In 1989, when General Arnaldo Ochoa returned to Cuba from assignment in Africa, his popularity sky-high and an apparent challenge to Castro, he was suddenly accused of being a narcotics dealer. In a mock trial worthy of Stalin, he was quickly "convicted" and executed. Interior Minister José Abrantes, who had worked closely with the Castro brothers for 30 years, was also found to be infected by anti-Castro thoughts and thrown into prison, where he soon died. The entire top level of the Interior Ministry was purged.

Castro loudly calls for the American embargo to be lifted, but it serves his personal goals more when it remains in place. He reaps the propaganda victory because the embargo "confirms" U.S. intolerance of any leader who dares to question Washington’s commands. And he can protest safely because he knows U.S. leaders are too tied in domestic political knots to change a policy that has shifted from being a strategic asset to a liability.

In 1996, when the U.S. Congress was pruning the most imperialistic sections from proposed legislation for tightening the embargo, Cuban fighters shot down several small planes flown by naturalized Cuban American citizens.
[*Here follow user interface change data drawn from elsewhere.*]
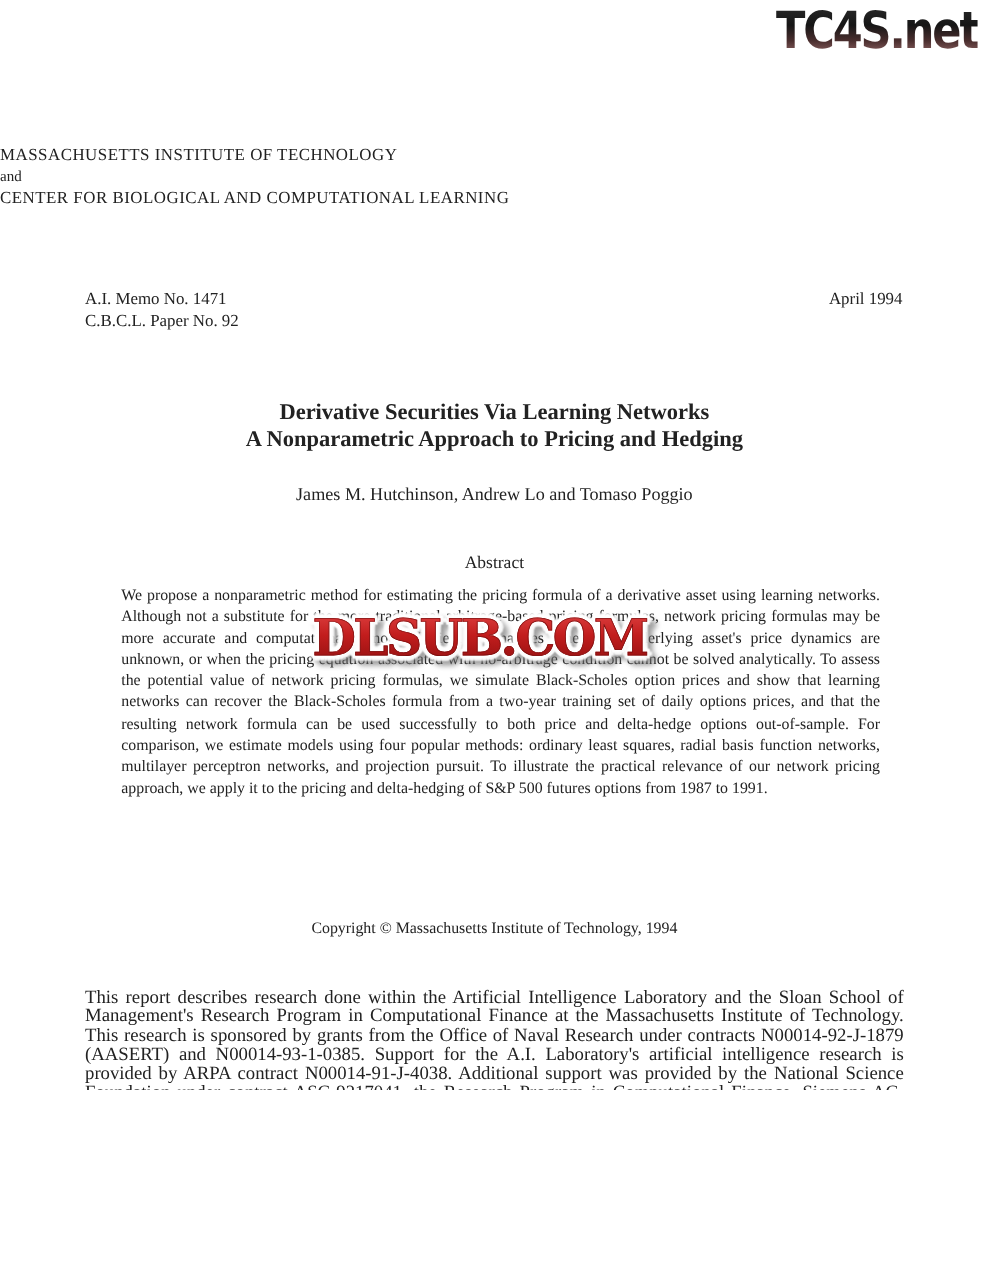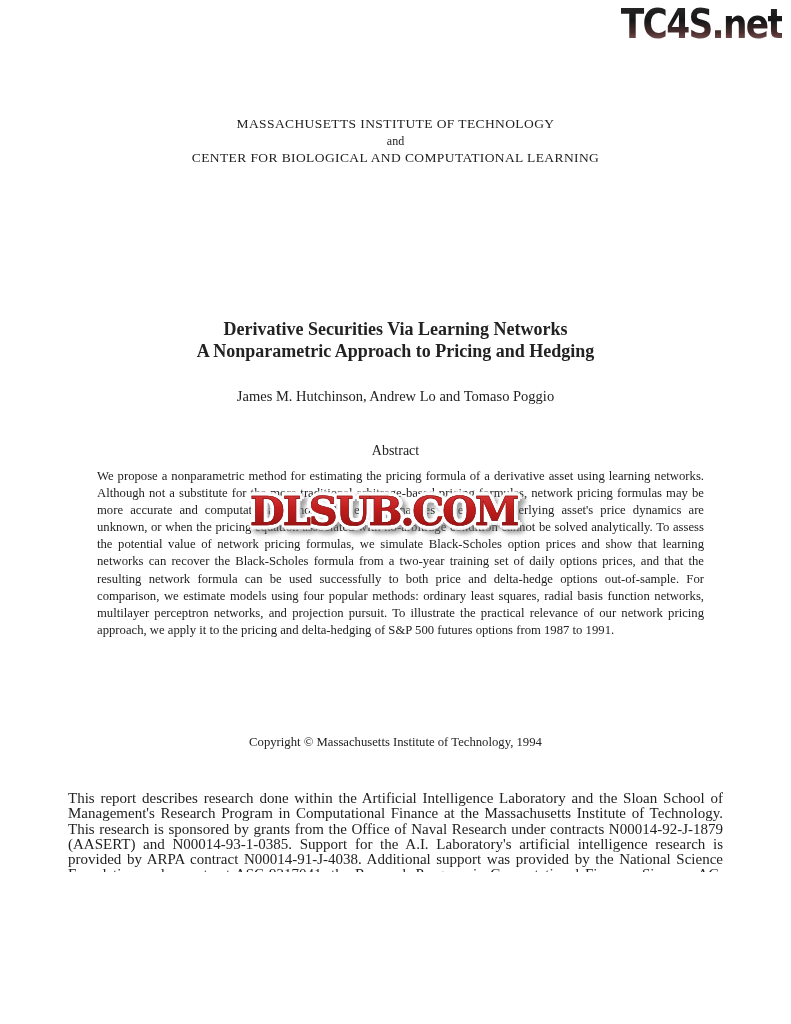--- a/index.html
+++ b/index.html
@@ -35,7 +35,6 @@
     position: absolute;
     top: 116px;
     left: 0; right: 0;
-    text-align: center;
     font-size: 13.5px;
     line-height: 16.8px;
     letter-spacing: 0.4px;

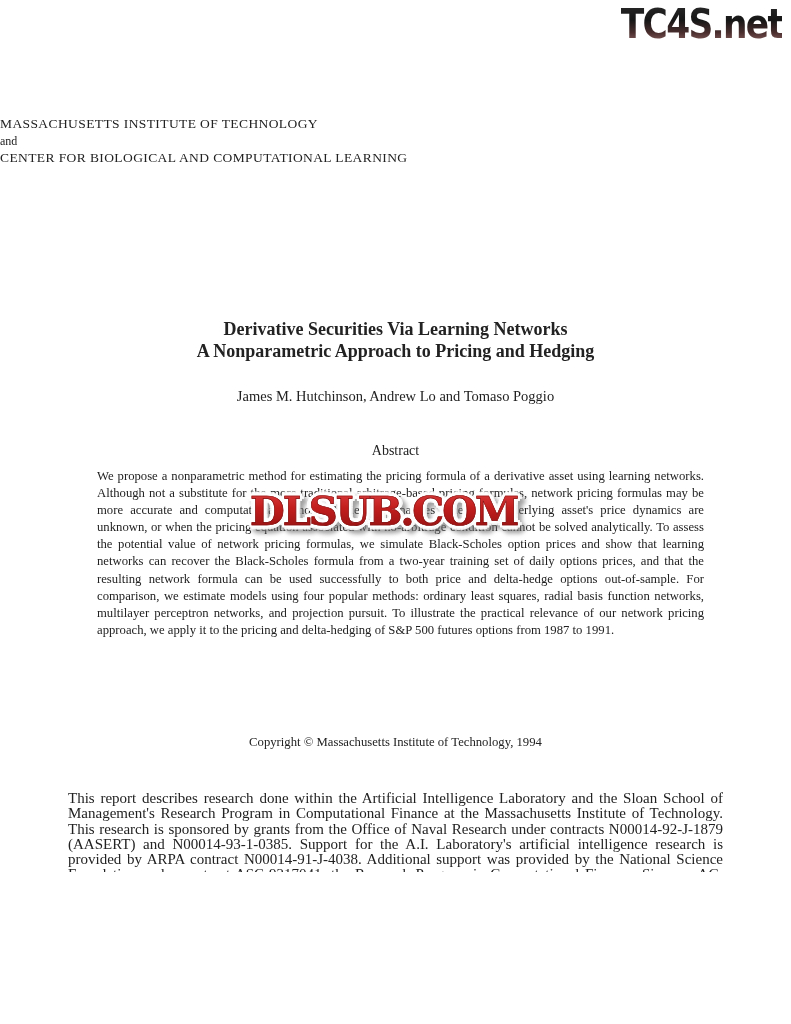--- a/index.html
+++ b/index.html
@@ -172,6 +172,13 @@
     <div>CENTER FOR BIOLOGICAL AND COMPUTATIONAL LEARNING</div>
   </div>
 
+  <div class="memo">
+    <div class="memo-left">
+      <div>A.I. Memo No. 1471</div>
+      <div>C.B.C.L. Paper No. 92</div>
+    </div>
+    <div class="memo-right">April 1994</div>
+  </div>
 
   <div class="title">
     <div>Derivative Securities Via Learning Networks</div>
The Cuban action was almost certainly a deliberate provocation initiated by Castro personally so that the embargo would be tightened and Castro’s increasingly emaciated scapegoat would be rejuvenated. Predictably, no sooner were the planes shot down than Congress reinserted the imperialistic clauses of the Helms-Burton Act—such as Washington’s dictating who cannot be elected president (i.e., a Castro), even in an internationally supervised free and fair election—and President Clinton quickly signed the bill into law.
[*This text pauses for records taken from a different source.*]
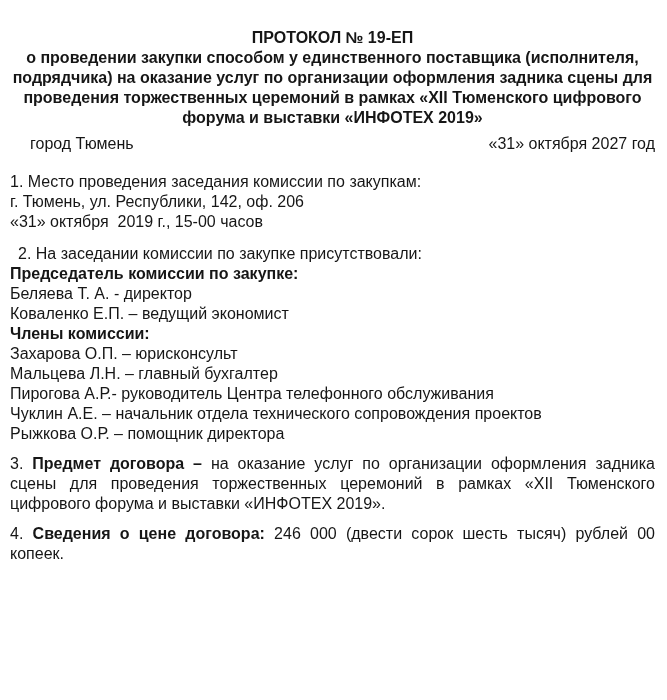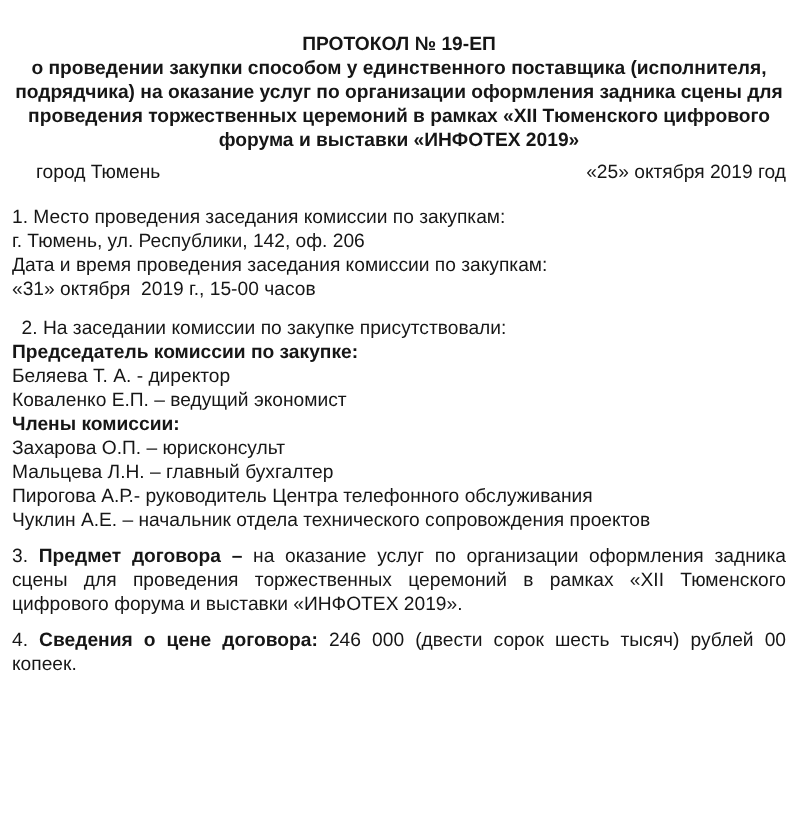--- a/index.html
+++ b/index.html
@@ -84,7 +84,7 @@
 
   <div class="dateline">
     <span class="city">город Тюмень</span>
-    <span class="date">«25» октября 2019 год</span>
+    <span class="date">«31» октября 2027 год</span>
   </div>
 
   <div class="section-1">

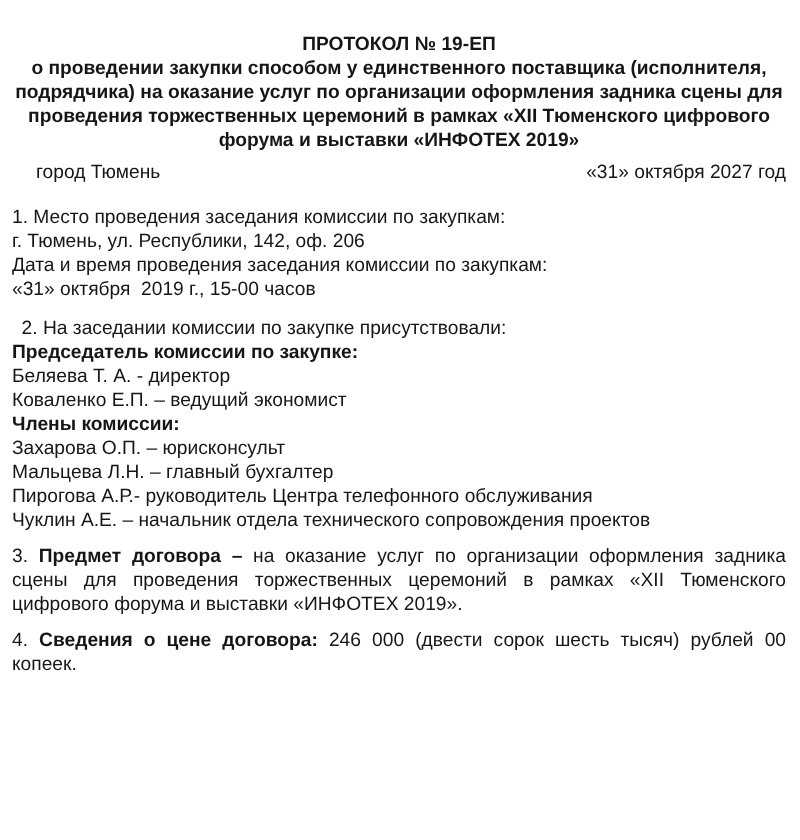--- a/index.html
+++ b/index.html
@@ -90,7 +90,6 @@
   <div class="section-1">
     <div class="doc-line">1. Место проведения заседания комиссии по закупкам:</div>
     <div class="doc-line">г. Тюмень, ул. Республики, 142, оф. 206</div>
-    <div class="doc-line">Дата и время проведения заседания комиссии по закупкам:</div>
     <div class="doc-line">«31» октября&nbsp; 2019 г., 15-00 часов</div>
   </div>
 

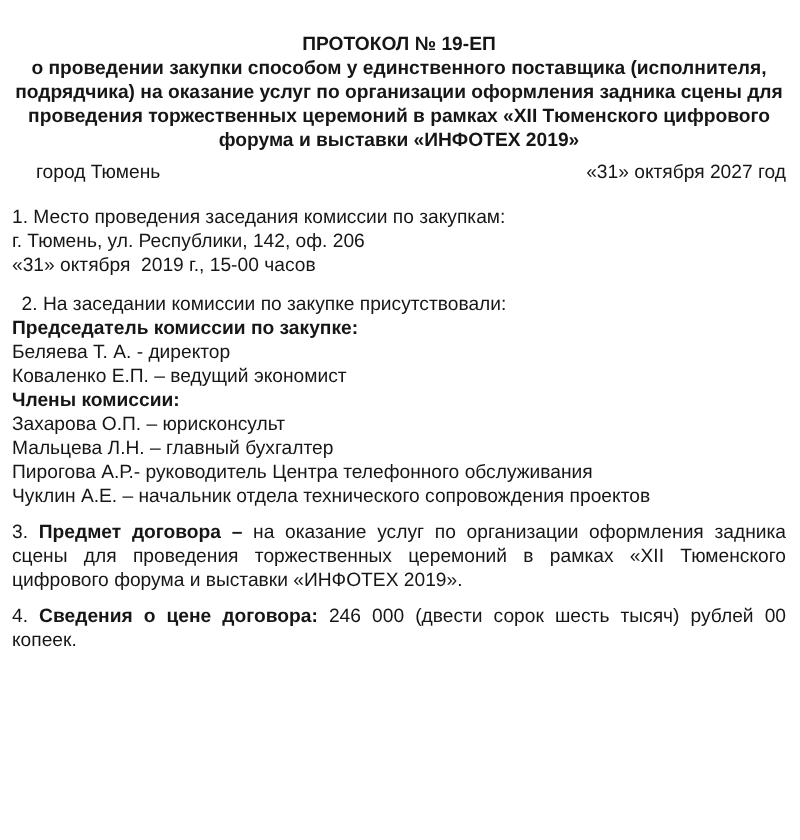--- a/index.html
+++ b/index.html
@@ -103,6 +103,7 @@
     <div class="doc-line">Мальцева Л.Н. – главный бухгалтер</div>
     <div class="doc-line">Пирогова А.Р.- руководитель Центра телефонного обслуживания</div>
     <div class="doc-line">Чуклин А.Е. – начальник отдела технического сопровождения проектов</div>
+    <div class="doc-line">Рыжкова О.Р. – помощник директора</div>
   </div>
Castro has survived the passing of all his former allies and the wreck he has made of his nation. Why? Because the United States has insisted on a futile cold war against his regime.
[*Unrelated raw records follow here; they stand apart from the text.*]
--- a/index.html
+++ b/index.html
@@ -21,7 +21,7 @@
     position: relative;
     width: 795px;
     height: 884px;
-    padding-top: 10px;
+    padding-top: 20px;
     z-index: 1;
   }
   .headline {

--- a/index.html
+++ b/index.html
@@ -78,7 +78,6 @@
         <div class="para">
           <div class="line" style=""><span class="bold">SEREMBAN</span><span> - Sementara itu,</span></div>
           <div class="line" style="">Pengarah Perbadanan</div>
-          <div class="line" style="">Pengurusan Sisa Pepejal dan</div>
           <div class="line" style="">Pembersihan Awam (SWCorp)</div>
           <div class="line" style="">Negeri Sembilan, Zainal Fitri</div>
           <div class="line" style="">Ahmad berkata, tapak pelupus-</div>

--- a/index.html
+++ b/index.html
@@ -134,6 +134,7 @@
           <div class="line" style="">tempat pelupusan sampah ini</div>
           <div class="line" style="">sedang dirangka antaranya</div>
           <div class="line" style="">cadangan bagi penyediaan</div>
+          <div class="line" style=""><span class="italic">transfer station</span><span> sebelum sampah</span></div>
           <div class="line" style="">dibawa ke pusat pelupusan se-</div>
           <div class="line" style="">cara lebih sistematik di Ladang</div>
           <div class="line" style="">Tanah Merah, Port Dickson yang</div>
When the collapse of the Soviet bloc deprived Cuba of most of its aid and trade, Castro grudgingly authorized the use of U.S. dollars in Cuba to sustain the economy. Those dollars come mainly from foreign tourism and Cuban American remittances. But the government maintains low-intensity harassment intended to keep off balance those who privately earn dollars. Popular private restaurants called paladares are heavily taxed, regulated, and closed down by officials at will; in the city of Cienfuegos I was told that 16 out of 19 paladares were closed down over the past year. Between my visits in February and April of this year, private art galleries on the popular Obispo Street in Havana were summarily closed.

No one can predict where Cuba will go after Castro. If Fidel dies before his brother, Raúl and a clique of followers (los hombres de Raúl) are likely to undertake state-directed, market-oriented reforms in the Chinese fashion. Younger leaders hold top offices around the country today, in anticipation of Castro’s demise, whereas the Cuban American community in Miami is becoming younger and less dogmatic in its political positions. Perhaps the greatest danger today is that the U.S. embargo, while not weakening Castro, will push Cuba toward a violent upheaval that might even draw in the U.S. military.

During the Cold War Castro often posed a serious challenge to the United States. Since the collapse of his Soviet supporters and the emergence of globalization, however, Castro’s remaining international stature is almost entirely a result of his refusal to cave in to the bullying of his gigantic northern neighbor. Castro continues to draw some attention because everyone from Pope John Paul II to virtually every political leader in the world supports his condemnation of a U.S. policy toward the island that only hurts the Cuban people. As long as this policy continues, even foreign leaders who criticize Castro’s economics and domestic repression will side with him against Washington because the embargo seems to confirm his lifelong protest that "U.S. imperialism" strives to repress all who resist its dictates. In short, Castro has survived the passing of all his former allies and the wreck he has made of his nation mainly because the United States continues to wage a futile cold war against his regime.

Such are the wages of a U.S. policy that survives from a bygone era.